TASK DETAILS. In the entries that follow, find the line containing "color: #0f172a ->", then output exactly every line from the first through that one.

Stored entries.
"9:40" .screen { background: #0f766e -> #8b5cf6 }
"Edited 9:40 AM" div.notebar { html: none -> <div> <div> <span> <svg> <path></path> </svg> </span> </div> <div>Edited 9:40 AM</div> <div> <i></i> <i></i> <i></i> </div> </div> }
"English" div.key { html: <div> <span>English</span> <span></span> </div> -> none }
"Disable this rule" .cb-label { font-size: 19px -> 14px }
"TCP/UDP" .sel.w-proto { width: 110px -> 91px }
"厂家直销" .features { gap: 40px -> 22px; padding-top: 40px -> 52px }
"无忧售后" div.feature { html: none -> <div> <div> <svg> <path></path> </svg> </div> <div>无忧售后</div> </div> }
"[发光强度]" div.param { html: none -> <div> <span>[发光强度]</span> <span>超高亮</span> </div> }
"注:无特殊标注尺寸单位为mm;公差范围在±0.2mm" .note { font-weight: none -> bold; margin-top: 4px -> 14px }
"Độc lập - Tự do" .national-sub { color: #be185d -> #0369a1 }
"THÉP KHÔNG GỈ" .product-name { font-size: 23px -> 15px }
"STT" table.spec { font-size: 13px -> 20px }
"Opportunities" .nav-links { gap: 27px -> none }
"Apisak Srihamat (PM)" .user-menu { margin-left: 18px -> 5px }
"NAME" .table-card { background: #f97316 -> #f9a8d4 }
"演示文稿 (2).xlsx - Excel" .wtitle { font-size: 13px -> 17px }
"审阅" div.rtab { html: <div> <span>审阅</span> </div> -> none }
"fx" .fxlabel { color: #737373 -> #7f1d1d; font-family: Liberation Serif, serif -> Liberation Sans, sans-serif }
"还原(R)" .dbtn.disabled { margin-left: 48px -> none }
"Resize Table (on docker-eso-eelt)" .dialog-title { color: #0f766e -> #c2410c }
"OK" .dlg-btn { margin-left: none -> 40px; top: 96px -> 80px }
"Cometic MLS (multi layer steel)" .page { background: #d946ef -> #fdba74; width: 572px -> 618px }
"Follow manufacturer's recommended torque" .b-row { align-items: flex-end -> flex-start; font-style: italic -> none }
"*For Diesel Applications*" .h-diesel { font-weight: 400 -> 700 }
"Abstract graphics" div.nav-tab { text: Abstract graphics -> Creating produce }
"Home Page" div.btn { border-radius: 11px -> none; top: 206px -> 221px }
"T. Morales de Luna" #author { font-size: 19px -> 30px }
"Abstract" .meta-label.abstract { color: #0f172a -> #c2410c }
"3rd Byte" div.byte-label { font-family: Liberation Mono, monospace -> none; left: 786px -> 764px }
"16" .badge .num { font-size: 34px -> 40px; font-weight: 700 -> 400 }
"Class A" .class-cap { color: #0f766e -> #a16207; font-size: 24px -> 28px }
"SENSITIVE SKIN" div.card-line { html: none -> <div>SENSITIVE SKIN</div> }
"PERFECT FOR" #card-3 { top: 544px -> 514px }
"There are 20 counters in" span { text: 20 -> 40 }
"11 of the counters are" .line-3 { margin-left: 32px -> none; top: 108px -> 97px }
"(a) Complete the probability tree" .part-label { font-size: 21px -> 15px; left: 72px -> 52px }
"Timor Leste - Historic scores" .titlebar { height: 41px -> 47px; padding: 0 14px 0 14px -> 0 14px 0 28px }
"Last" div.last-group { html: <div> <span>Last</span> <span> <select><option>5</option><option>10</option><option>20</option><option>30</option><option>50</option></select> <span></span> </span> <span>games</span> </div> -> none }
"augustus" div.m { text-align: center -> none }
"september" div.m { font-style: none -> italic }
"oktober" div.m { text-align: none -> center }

RESPONSE.
"9:40" .screen { background: #0f766e -> #8b5cf6 }
"Edited 9:40 AM" div.notebar { html: none -> <div> <div> <span> <svg> <path></path> </svg> </span> </div> <div>Edited 9:40 AM</div> <div> <i></i> <i></i> <i></i> </div> </div> }
"English" div.key { html: <div> <span>English</span> <span></span> </div> -> none }
"Disable this rule" .cb-label { font-size: 19px -> 14px }
"TCP/UDP" .sel.w-proto { width: 110px -> 91px }
"厂家直销" .features { gap: 40px -> 22px; padding-top: 40px -> 52px }
"无忧售后" div.feature { html: none -> <div> <div> <svg> <path></path> </svg> </div> <div>无忧售后</div> </div> }
"[发光强度]" div.param { html: none -> <div> <span>[发光强度]</span> <span>超高亮</span> </div> }
"注:无特殊标注尺寸单位为mm;公差范围在±0.2mm" .note { font-weight: none -> bold; margin-top: 4px -> 14px }
"Độc lập - Tự do" .national-sub { color: #be185d -> #0369a1 }
"THÉP KHÔNG GỈ" .product-name { font-size: 23px -> 15px }
"STT" table.spec { font-size: 13px -> 20px }
"Opportunities" .nav-links { gap: 27px -> none }
"Apisak Srihamat (PM)" .user-menu { margin-left: 18px -> 5px }
"NAME" .table-card { background: #f97316 -> #f9a8d4 }
"演示文稿 (2).xlsx - Excel" .wtitle { font-size: 13px -> 17px }
"审阅" div.rtab { html: <div> <span>审阅</span> </div> -> none }
"fx" .fxlabel { color: #737373 -> #7f1d1d; font-family: Liberation Serif, serif -> Liberation Sans, sans-serif }
"还原(R)" .dbtn.disabled { margin-left: 48px -> none }
"Resize Table (on docker-eso-eelt)" .dialog-title { color: #0f766e -> #c2410c }
"OK" .dlg-btn { margin-left: none -> 40px; top: 96px -> 80px }
"Cometic MLS (multi layer steel)" .page { background: #d946ef -> #fdba74; width: 572px -> 618px }
"Follow manufacturer's recommended torque" .b-row { align-items: flex-end -> flex-start; font-style: italic -> none }
"*For Diesel Applications*" .h-diesel { font-weight: 400 -> 700 }
"Abstract graphics" div.nav-tab { text: Abstract graphics -> Creating produce }
"Home Page" div.btn { border-radius: 11px -> none; top: 206px -> 221px }
"T. Morales de Luna" #author { font-size: 19px -> 30px }
"Abstract" .meta-label.abstract { color: #0f172a -> #c2410c }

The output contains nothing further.